Segment Start: SUPPLIED MATERIAL

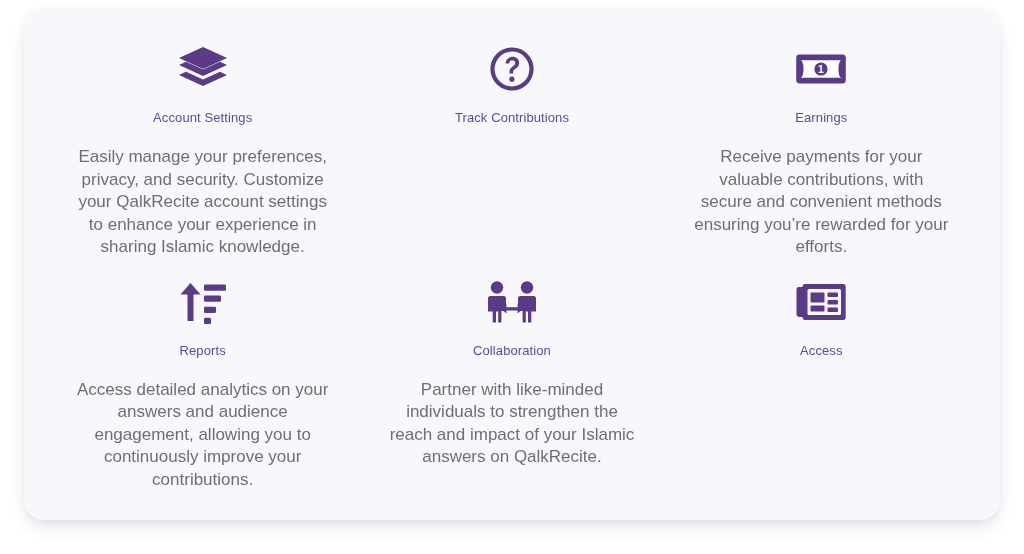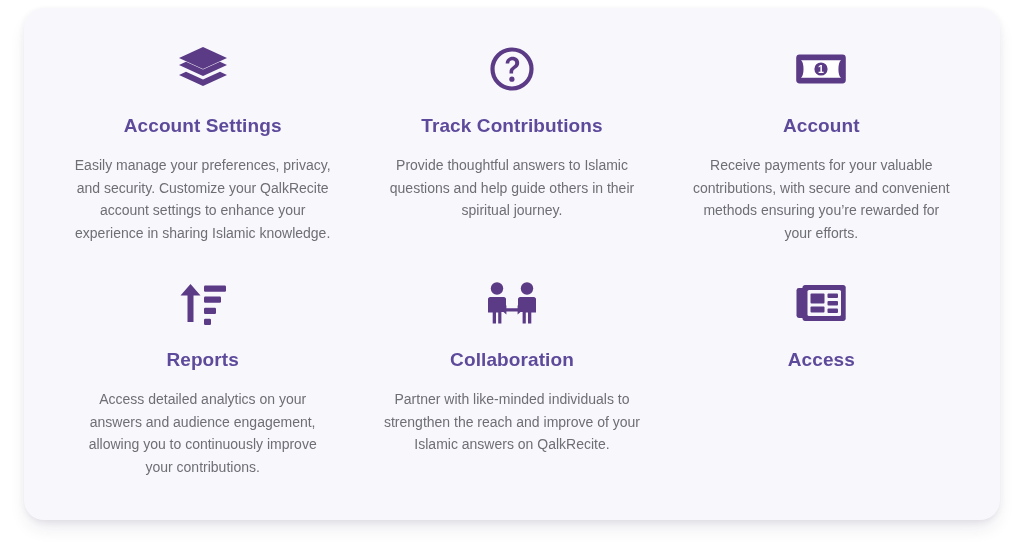"Account Settings" .card-title { font-size: 19px -> 13px; font-weight: bold -> normal; margin: 8px 0 18px 0 -> 0 0 18px 0 }
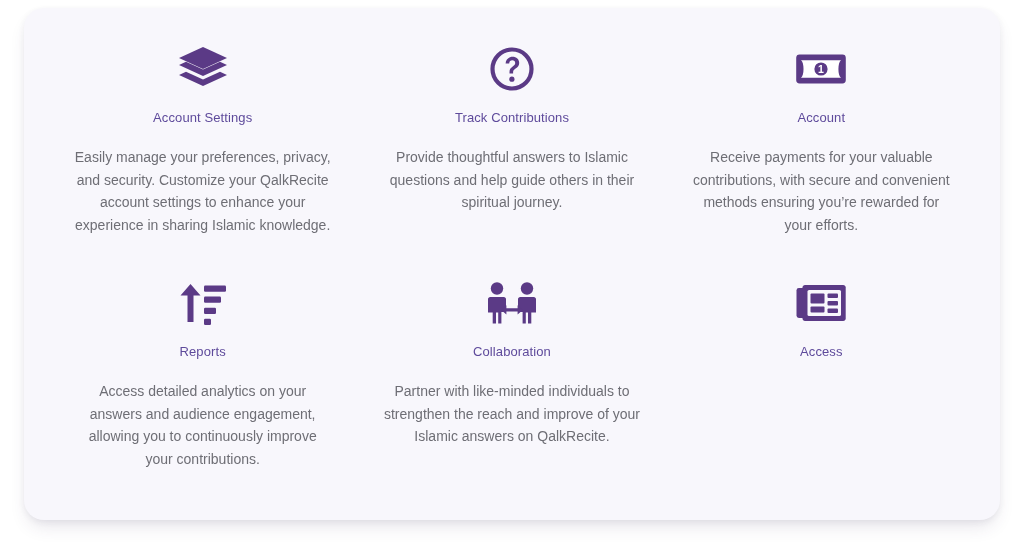"Account" div.card-title { text: Account -> Earnings }
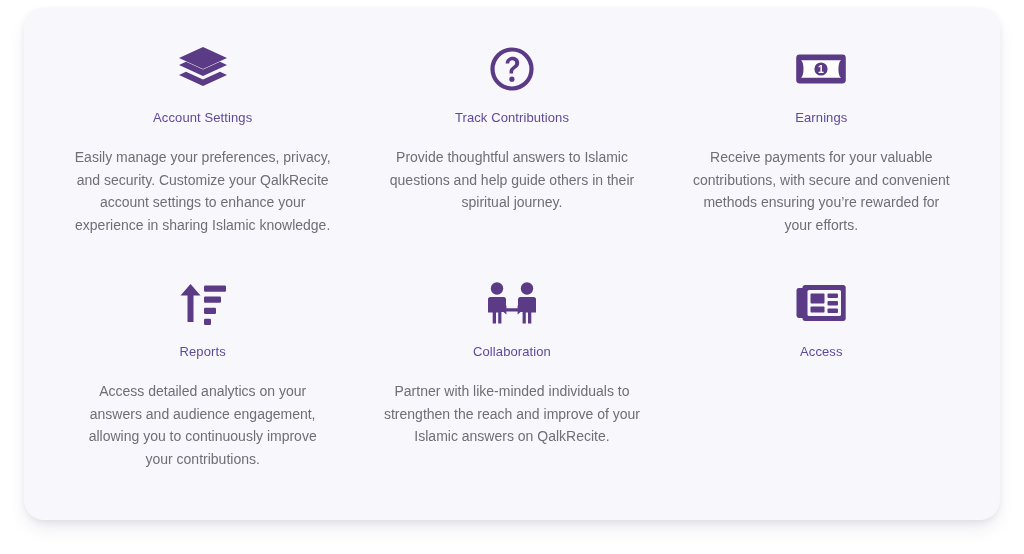"Easily manage your preferences, privacy," .card-desc { font-size: 14px -> 17px }
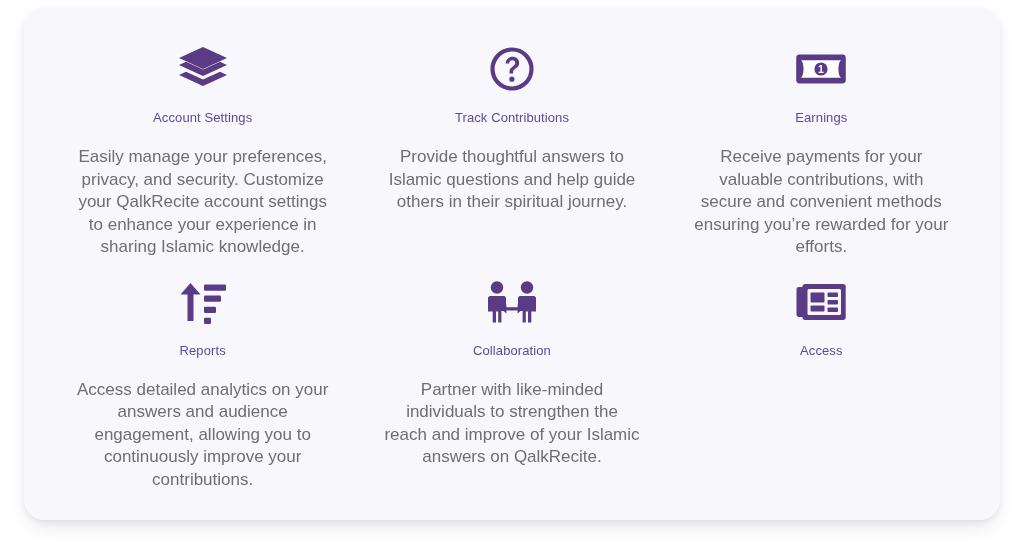"Provide thoughtful answers to Islamic" p.card-desc { html: <p>Provide thoughtful answers to Islamic questions and help guide others in their spiritual journey.</p> -> none }
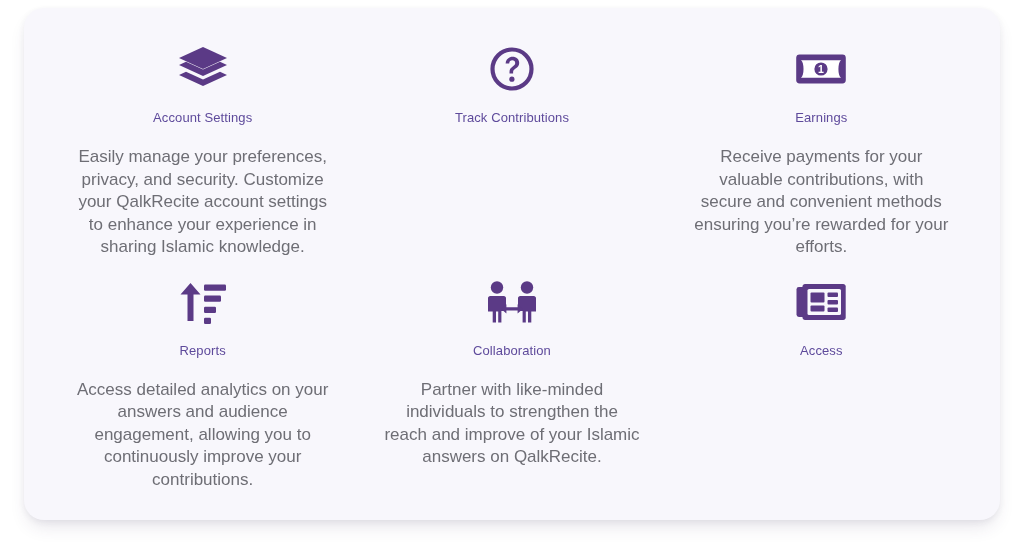"Partner with like-minded individuals to" p.card-desc { text: improve -> impact }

Segment End: SUPPLIED MATERIAL

■ **WORK INSTRUCTIONS**
Extract the part of the records that opens with the line containing "text: Account ->" and closes with the line containing "html: <p>Provide thoughtful". Take only those lines, exactly, and no pictures.

■ **EXPECTED ANSWER**
"Account" div.card-title { text: Account -> Earnings }
"Easily manage your preferences, privacy," .card-desc { font-size: 14px -> 17px }
"Provide thoughtful answers to Islamic" p.card-desc { html: <p>Provide thoughtful answers to Islamic questions and help guide others in their spiritual journey.</p> -> none }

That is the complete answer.